ECLI:NL:RBMAA:2004:AO2181
Rechtbank Maastricht
- Eerste aanleg - meervoudig
- L.J. de Kerpel - van de Poel
- P.E. de Kort
- L.M.I.A. Bregonje
- Rechtspraak.nl
Vordering tot terugbetaling van een geldlening met verjaring en tegenbewijs
In deze civiele zaak, behandeld door de Rechtbank Maastricht, hebben eisers, [H. en G.], gedaagde, [H.], gedagvaard met de stelling dat zij in 1996 en 1997 diverse bedragen aan gedaagde hebben geleend, in totaal f 48.700,-. Eisers beweren dat gedaagde zich verplicht heeft om het geleende bedrag terug te betalen in termijnen van f 300,- per maand, maar dat zij slechts f 2.134,97 heeft terugbetaald.

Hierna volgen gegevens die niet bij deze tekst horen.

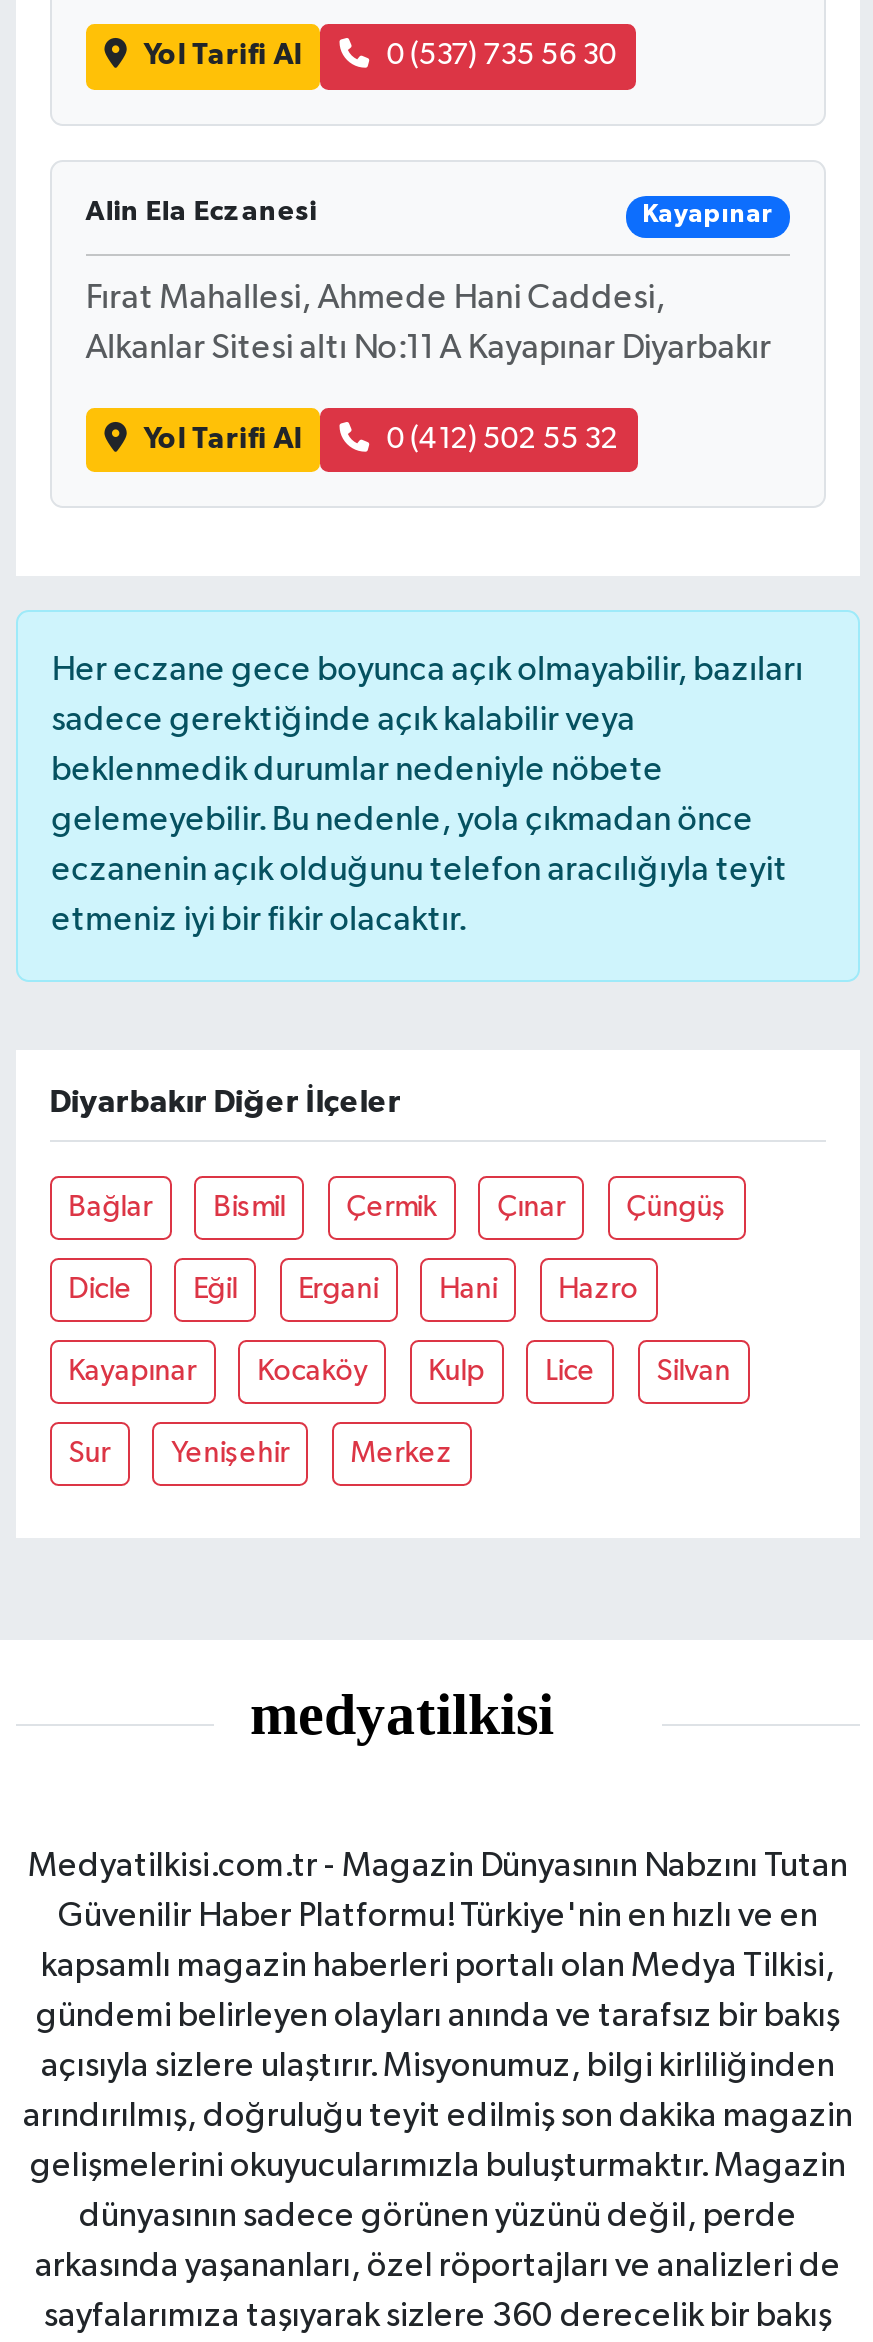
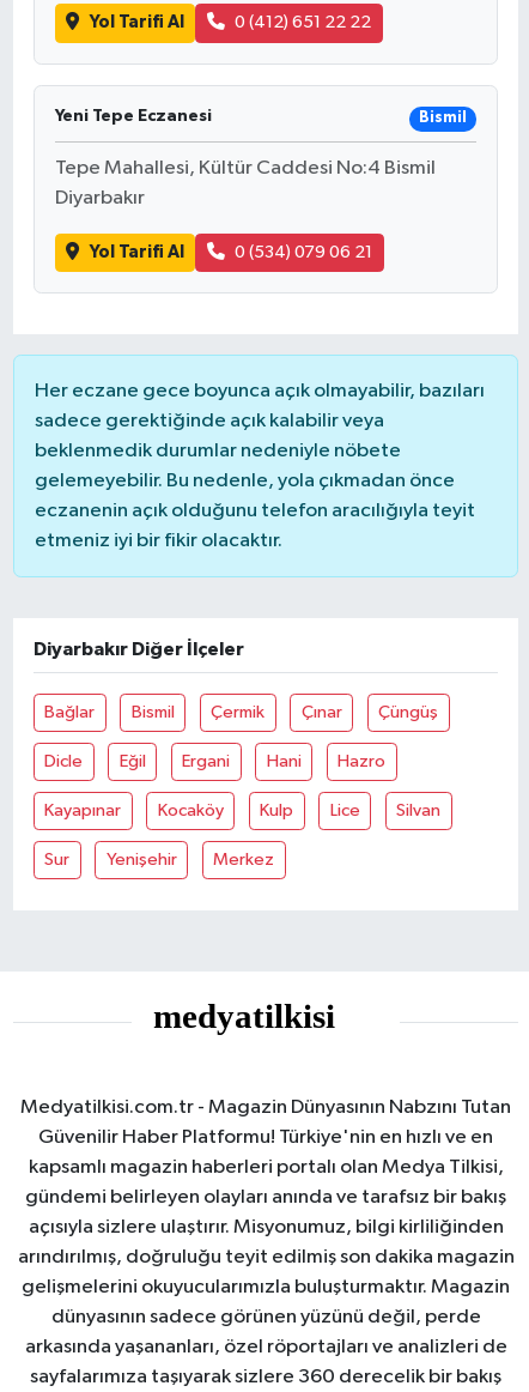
[386,41,616,71] 0 (537) 735 56 30 -> [235,14,371,32] 0 (412) 651 22 22
[86,197,774,228] Alin Ela Eczanesi | Kayapınar -> [55,107,467,126] Yeni Tepe Eczanesi | Bismil
[86,281,666,315] Fırat Mahallesi, Ahmede Hani Caddesi, -> [55,158,435,178] Tepe Mahallesi, Kültür Caddesi No:4 Bismil
[86,331,772,365] Alkanlar Sitesi altı No:11 A Kayapınar Diyarbakır -> [55,187,145,208] Diyarbakır
[386,424,618,454] 0 (412) 502 55 32 -> [235,243,372,261] 0 (534) 079 06 21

Gedaagde heeft de vordering betwist en stelt dat het ontvangen bedrag van f 25.000,- een schenking was, niet een lening. Daarnaast heeft gedaagde aangevoerd dat de vordering van eisers is verjaard.
De rechtbank heeft vastgesteld dat het aan eisers is om te bewijzen dat er sprake was van een lening, conform artikel 150 Rv. De rechtbank oordeelt dat eisers voorshands voldoende bewijs hebben geleverd, onder andere door aantekeningen uit de administratie van gedaagde, die door gedaagde zijn erkend. Gedaagde is toegelaten tot het leveren van tegenbewijs. De rechtbank heeft ook overwogen dat gedaagde geen bewijs heeft geleverd voor haar stelling dat de vordering is verjaard, aangezien er geen mededeling van opeising was gedaan voor oktober 2002.
De rechtbank heeft besloten dat gedaagde getuigen mag voorbrengen om tegenbewijs te leveren tegen de stelling van eisers dat zij in 1996 een geldlening hebben verstrekt. De zaak is verwezen naar de rol voor het opgeven van getuigen en verdere beslissingen zijn aangehouden. Dit vonnis is uitgesproken op 21 januari 2004 door de meervoudige kamer van de rechtbank.